Но вот проблема — вглядимся в это странное высказывание! — Израиль уже пытался избавиться от беса и потерпел неудачу. Не вполне ясно, что конкретно имеется в виду, но общий пафос отрывка очевиден. Упоминание о «доме» — возможный намек на центральный институт и символ Израиля, Храм (кстати, вырисовывается и связь с другим загадочным речением: «Оставляется вам дом ваш пуст»[1640]). Под предыдущим «экзорцизмом» могут иметься в виду какие–то реформы, революционные движения или, возможно, даже восстановление Храма. От всего этого, говорит Иисус, толку было мало, даже стало еще хуже. Возможно, подразумеваются конкретные движения.
Я склоняюсь к первой из вышеперечисленных возможностей, но не считаю это принципиальным. Иисус вполне мог просто иметь в виду иудейские реформистские движения в целом, имевшие место в разное время. В любом случае мысль его понятна: такого рода движения способны очистить дом лишь на время, и они бессильны помешать возвращению бесов.
Предлагаемое мною понимание хорошо согласуется с критикой Храма (см. выше главы 8 и 9), а также позитивной программой Иисуса.
(г) Первоначальная победа
Когда же началась победа Иисуса над силами зла? Все три синоптических Евангелия отвечают: во время сражения перед началом Иисусовой проповеди[1642]. Тот факт, что версии Матфея и Луки сильно стилизованы и отшлифованы в литературном плане, не долксен закрывать нам глаза на два обстоятельства:
1) Для рассказа об искушении есть два источника: Марк и так называемое Q;
2) Если мы хотим объяснить слова Иисуса во время спора о Вельзевуле, нам придется предположить, что Иисус пережил в начале своего служения некий опыт, во время которого, как он предполагал, он одержал решающую победу над «подлинным врагом». Если Иисус говорил, что его экзорцизмы были дальнейшей реализацией предыдущей победы над бесовским владыкой, имеет смысл спросить: какую форму имело данное сражение? Когда оно произошло? И есть вполне реальная возможность того, что речь идет о борьбе, которую Иисус прошел сразу после крещения.
Как известно, сделать этот эпизод частью исторического исследования очень не просто. Яркие образы, искусно сплетенный рассказ. А тут еще картины художников: Иисус и странная маленькая фигурка с подозрительной внешностью. Неудивительно, что в XX веке многие считают все это несерьезным.[1643] Однако не будем забывать: во многих религиозных традициях (и очень часто — в христианстве) люди, ощущавшие призвание вести священную битву, говорили, что сражаются с некими невидимыми силами.
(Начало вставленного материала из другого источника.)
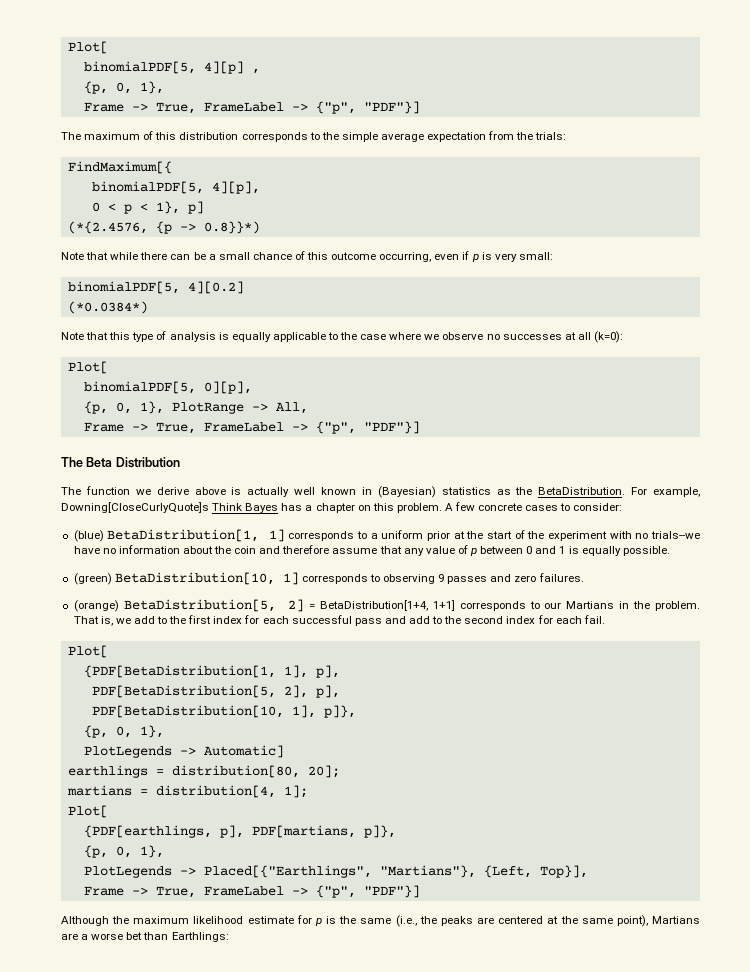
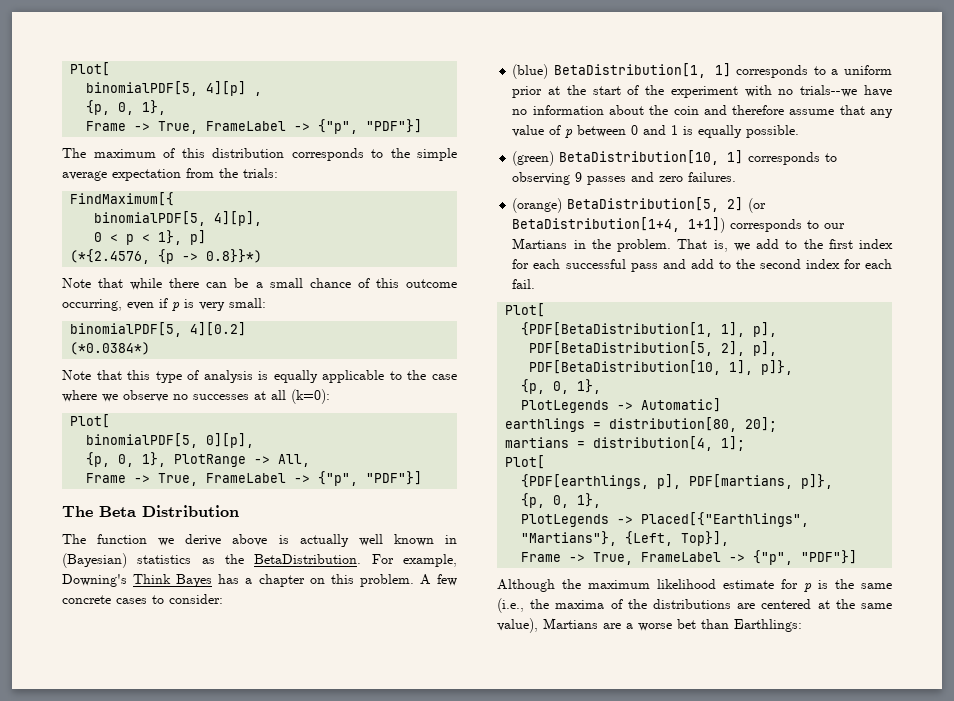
- For example, Downing[CloseCurlyQuote]s Think Bayes has a chapter on this problem.
+ For example, Downing's Think Bayes has a chapter on this problem.
- (orange) BetaDistribution[5, 2] = BetaDistribution[1+4, 1+1] corresponds to our Martians in the problem.
+ (orange) BetaDistribution[5, 2] (or BetaDistribution[1+4, 1+1]) corresponds to our Martians in the problem.
- Although the maximum likelihood estimate for p is the same (i.e., the peaks are centered at the same point), Martians are a worse bet than Earthlings:
+ Although the maximum likelihood estimate for p is the same (i.e., the maxima of the distributions are centered at the same value), Martians are a worse bet than Earthlings:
Как XX веку заблагорассудится подвергать их рассказы анализу и психоанализу, отыскивать всевозможные объяснения (включая редукционистские), — в данном случае не принципиально. Допустим, что постпросвещенческое мировоззрение право, и все это — проявление религиозного невроза. Или что подобные, далеко не редкие, люди переживают какую–то внутреннюю борьбу. Мы не вправе делать одно, ни в XX веке, ни в каком–либо другом, — отрицать, что такой опыт характерен для людей того типа, к которому, видимо, принадлежал Иисус[1644]. Поэтому появление в наших источниках рассказа об этой битве, сколь угодно стилизованного и схематичного, нас не должно удивлять. Было бы странно, если бы его не было.
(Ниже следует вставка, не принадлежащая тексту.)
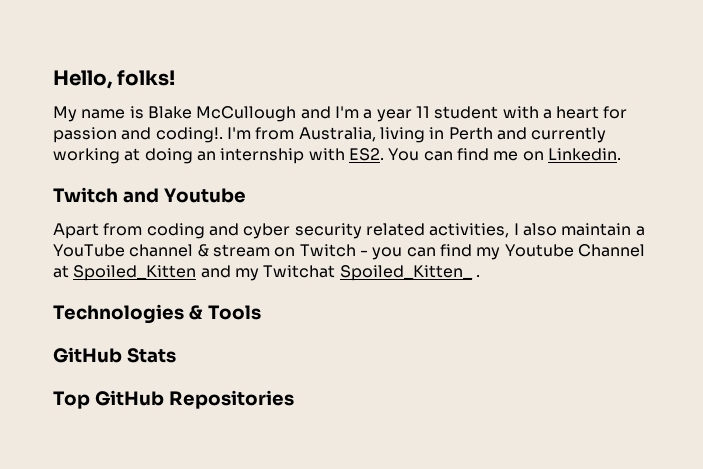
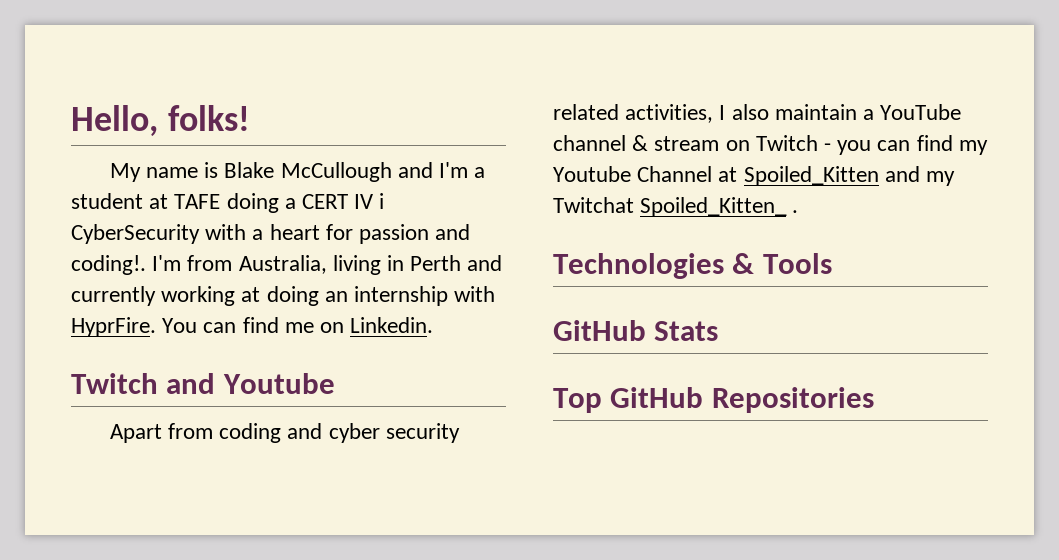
- My name is Blake McCullough and I'm a year 11 student with a heart for passion and coding!.
+ My name is Blake McCullough and I'm a student at TAFE doing a CERT IV i CyberSecurity with a heart for passion and coding!.
- I'm from Australia, living in Perth and currently working at doing an internship with ES2. You can find me on Linkedin.
+ I'm from Australia, living in Perth and currently working at doing an internship with HyprFire. You can find me on Linkedin.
Конечно, эта битва — сокровенная жизнь Иисуса. Чтобы о ней узнали другие, Иисус должен был о ней рассказать сам. Сделал ли он это? Можно приводить доводы и «за», и «против». Если считать, что евангелисты или их предшественники (ведь рассказ есть и в Мк, и в Q!) выдумали эту историю как гипотезу для объяснения исторических фактов, то с учетом вышесказанного необходимо признать такую гипотезу правдоподобной. Во всяком случае, я считаю этот рассказ достоверным.